### GIVEN ENTRIES:
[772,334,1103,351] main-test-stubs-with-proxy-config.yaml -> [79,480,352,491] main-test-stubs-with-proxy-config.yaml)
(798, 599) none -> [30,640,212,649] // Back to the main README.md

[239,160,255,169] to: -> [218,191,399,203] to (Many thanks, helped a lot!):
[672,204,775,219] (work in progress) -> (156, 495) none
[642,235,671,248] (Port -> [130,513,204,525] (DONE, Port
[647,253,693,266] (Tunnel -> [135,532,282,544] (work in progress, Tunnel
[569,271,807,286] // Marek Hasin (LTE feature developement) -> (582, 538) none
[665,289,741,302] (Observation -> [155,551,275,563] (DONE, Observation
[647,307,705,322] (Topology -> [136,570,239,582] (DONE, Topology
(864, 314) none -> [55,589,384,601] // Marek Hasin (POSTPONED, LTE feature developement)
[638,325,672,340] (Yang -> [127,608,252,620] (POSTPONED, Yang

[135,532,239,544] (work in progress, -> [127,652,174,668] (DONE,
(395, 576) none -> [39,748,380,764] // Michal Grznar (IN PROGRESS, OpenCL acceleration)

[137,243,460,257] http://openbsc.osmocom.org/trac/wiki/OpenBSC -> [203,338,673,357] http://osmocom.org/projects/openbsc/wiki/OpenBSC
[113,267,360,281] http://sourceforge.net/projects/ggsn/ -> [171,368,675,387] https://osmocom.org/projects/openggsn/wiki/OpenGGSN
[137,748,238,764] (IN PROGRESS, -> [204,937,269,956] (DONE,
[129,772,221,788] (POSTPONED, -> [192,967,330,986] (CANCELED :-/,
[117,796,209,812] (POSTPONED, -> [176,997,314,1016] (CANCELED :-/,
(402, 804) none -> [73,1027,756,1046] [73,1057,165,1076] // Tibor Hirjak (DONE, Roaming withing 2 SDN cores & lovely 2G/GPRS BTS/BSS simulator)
---
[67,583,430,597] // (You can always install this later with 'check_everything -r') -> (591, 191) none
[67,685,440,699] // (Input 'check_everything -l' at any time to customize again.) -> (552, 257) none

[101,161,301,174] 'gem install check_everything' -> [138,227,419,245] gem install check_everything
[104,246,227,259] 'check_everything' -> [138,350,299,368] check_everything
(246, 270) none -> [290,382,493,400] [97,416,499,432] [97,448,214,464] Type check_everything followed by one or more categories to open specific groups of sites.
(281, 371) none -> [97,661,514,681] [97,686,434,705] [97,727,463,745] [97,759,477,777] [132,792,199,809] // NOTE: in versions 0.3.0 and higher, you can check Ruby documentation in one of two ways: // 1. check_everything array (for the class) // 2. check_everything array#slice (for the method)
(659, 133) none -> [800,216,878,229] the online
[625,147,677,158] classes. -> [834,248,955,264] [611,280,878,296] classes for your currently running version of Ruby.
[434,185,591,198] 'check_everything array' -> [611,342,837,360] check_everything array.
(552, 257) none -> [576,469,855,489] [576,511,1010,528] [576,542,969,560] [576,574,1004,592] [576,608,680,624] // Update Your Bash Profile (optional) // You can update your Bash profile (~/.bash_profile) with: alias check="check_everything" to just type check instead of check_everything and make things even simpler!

### AIM OF THE EXERCISE:
Check each line of the material for "Hasin". Copy the ones that have it.

### RESPONSE TO THIS TASK:
[569,271,807,286] // Marek Hasin (LTE feature developement) -> (582, 538) none
(864, 314) none -> [55,589,384,601] // Marek Hasin (POSTPONED, LTE feature developement)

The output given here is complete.